Exercise instructions:
Restate the following records word for word without images.

# # # # #

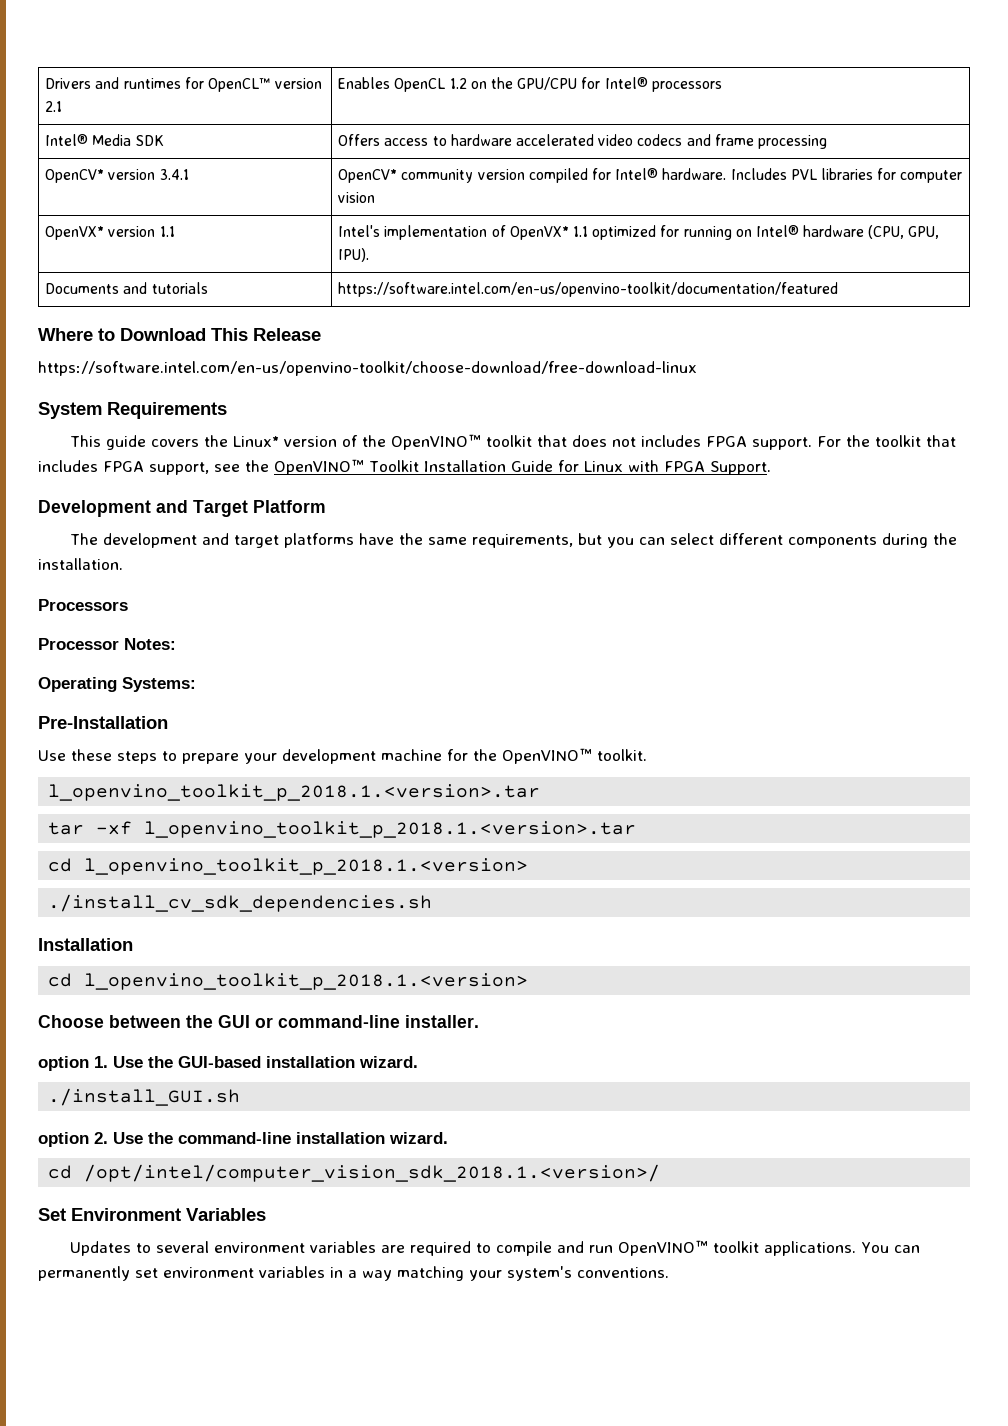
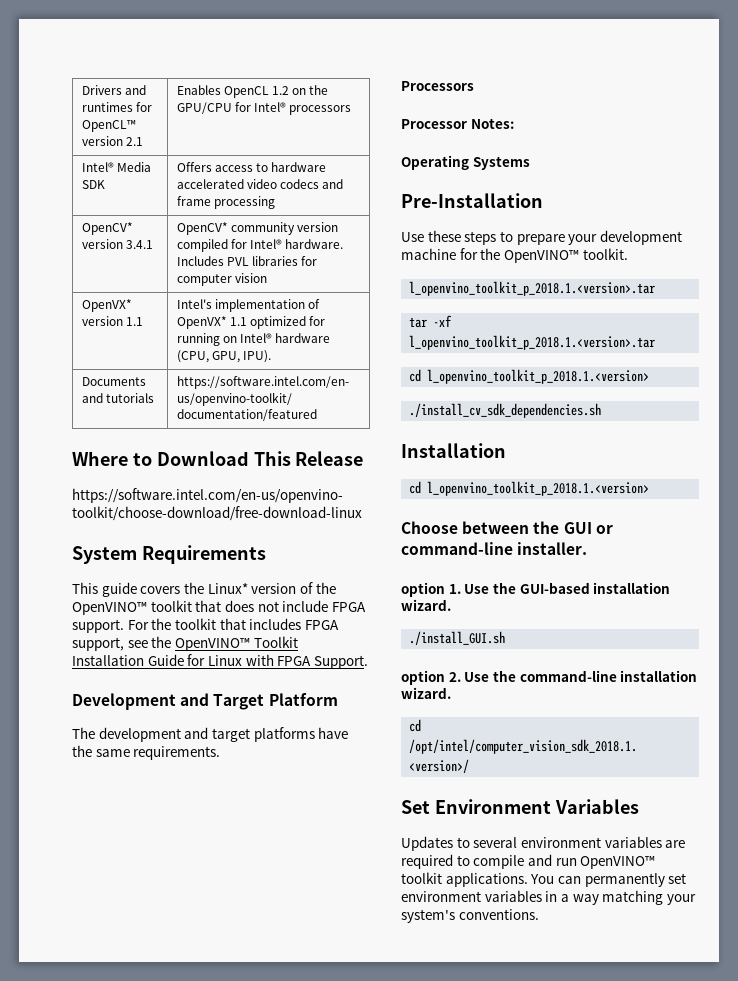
[640,435,701,447] includes -> [282,600,329,612] include
[471,533,957,548] [38,558,123,570] requirements, but you can select different components during the installation. -> [133,746,221,760] requirements.
[122,677,196,692] Systems: -> [472,156,530,170] Systems

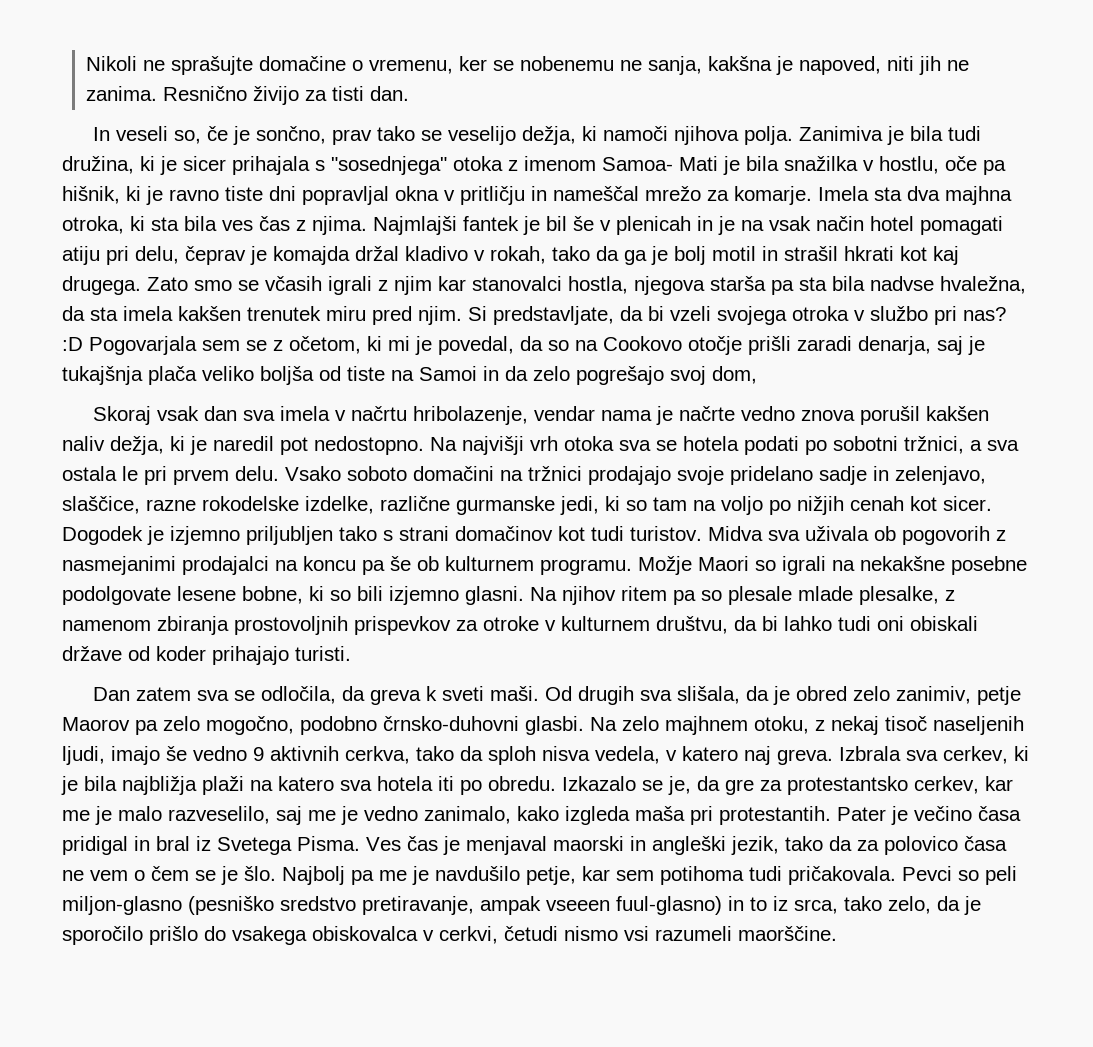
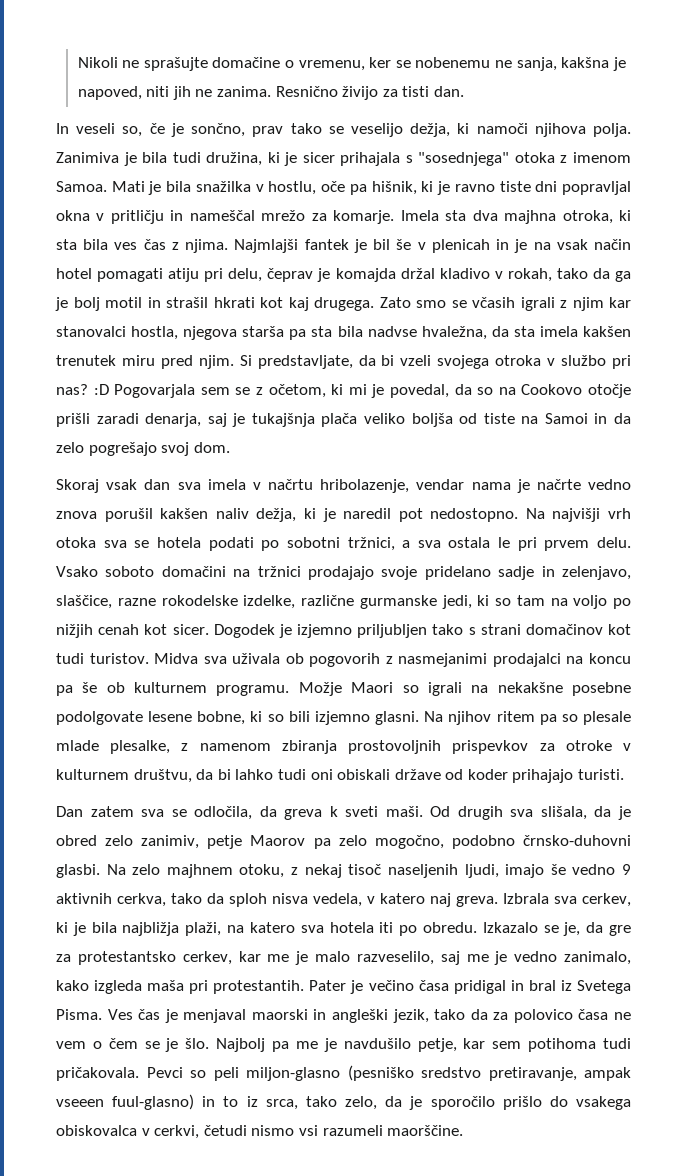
[602,157,673,171] Samoa- -> [56,181,107,192] Samoa.
[712,366,757,384] dom, -> [193,442,230,453] dom.
[202,776,244,795] plaži -> [185,922,222,936] plaži,

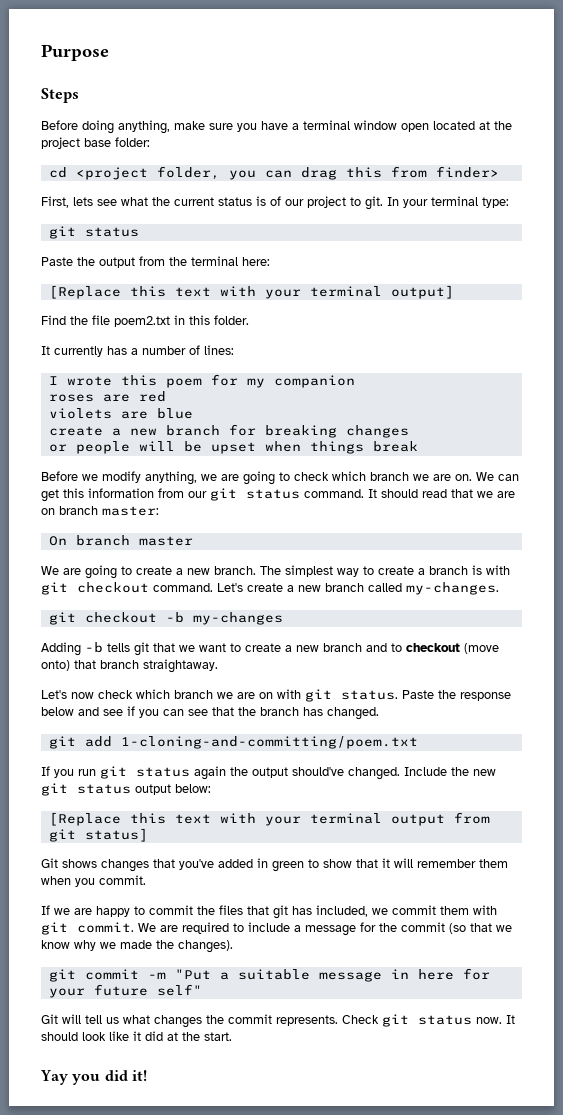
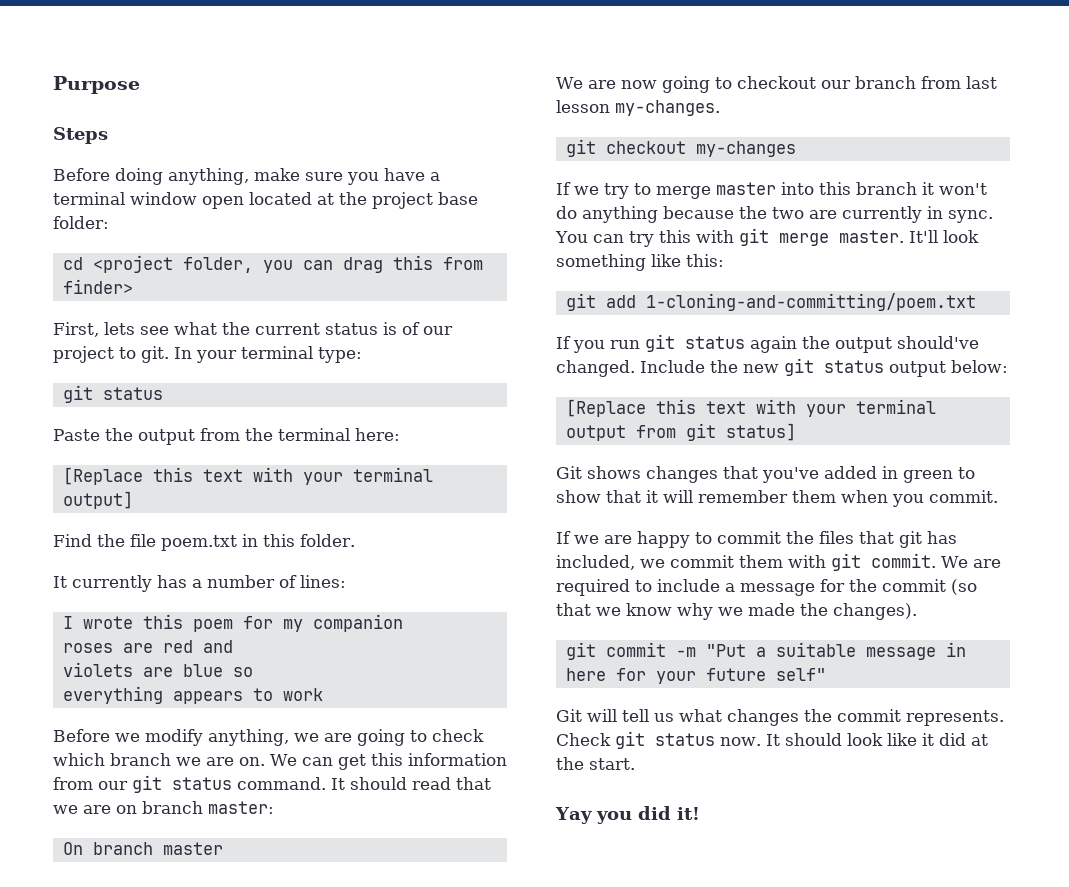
[114,316,170,327] poem2.txt -> [161,535,237,551] poem.txt
(166, 396) none -> [202,640,233,653] and
[48,424,409,438] [48,441,418,454] // create a new branch for breaking changes // or people will be upset when things break -> [232,667,253,677] [62,686,323,704] so // everything appears to work
[85,565,510,579] [41,582,402,595] going to create a new branch. The simplest way to create a branch is with git checkout command. Let's create a new branch called -> [620,76,997,93] [556,100,610,113] now going to checkout our branch from last lesson
[165,612,184,623] -b -> (686, 147) none
[41,642,499,656] [41,659,218,673] [41,689,511,702] [41,706,379,720] Adding -b tells git that we want to create a new branch and to checkout (move onto) that branch straightaway. // Let's now check which branch we are on with git status. Paste the response below and see if you can see that the branch has changed. -> [556,182,987,199] [556,206,993,223] [555,228,979,247] [556,254,724,271] If we try to merge master into this branch it won't do anything because the two are currently in sync. You can try this with git merge master. It'll look something like this:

# # # # #

Answer to this problem:
[640,435,701,447] includes -> [282,600,329,612] include
[471,533,957,548] [38,558,123,570] requirements, but you can select different components during the installation. -> [133,746,221,760] requirements.
[122,677,196,692] Systems: -> [472,156,530,170] Systems

[602,157,673,171] Samoa- -> [56,181,107,192] Samoa.
[712,366,757,384] dom, -> [193,442,230,453] dom.
[202,776,244,795] plaži -> [185,922,222,936] plaži,

[114,316,170,327] poem2.txt -> [161,535,237,551] poem.txt
(166, 396) none -> [202,640,233,653] and
[48,424,409,438] [48,441,418,454] // create a new branch for breaking changes // or people will be upset when things break -> [232,667,253,677] [62,686,323,704] so // everything appears to work
[85,565,510,579] [41,582,402,595] going to create a new branch. The simplest way to create a branch is with git checkout command. Let's create a new branch called -> [620,76,997,93] [556,100,610,113] now going to checkout our branch from last lesson
[165,612,184,623] -b -> (686, 147) none
[41,642,499,656] [41,659,218,673] [41,689,511,702] [41,706,379,720] Adding -b tells git that we want to create a new branch and to checkout (move onto) that branch straightaway. // Let's now check which branch we are on with git status. Paste the response below and see if you can see that the branch has changed. -> [556,182,987,199] [556,206,993,223] [555,228,979,247] [556,254,724,271] If we try to merge master into this branch it won't do anything because the two are currently in sync. You can try this with git merge master. It'll look something like this:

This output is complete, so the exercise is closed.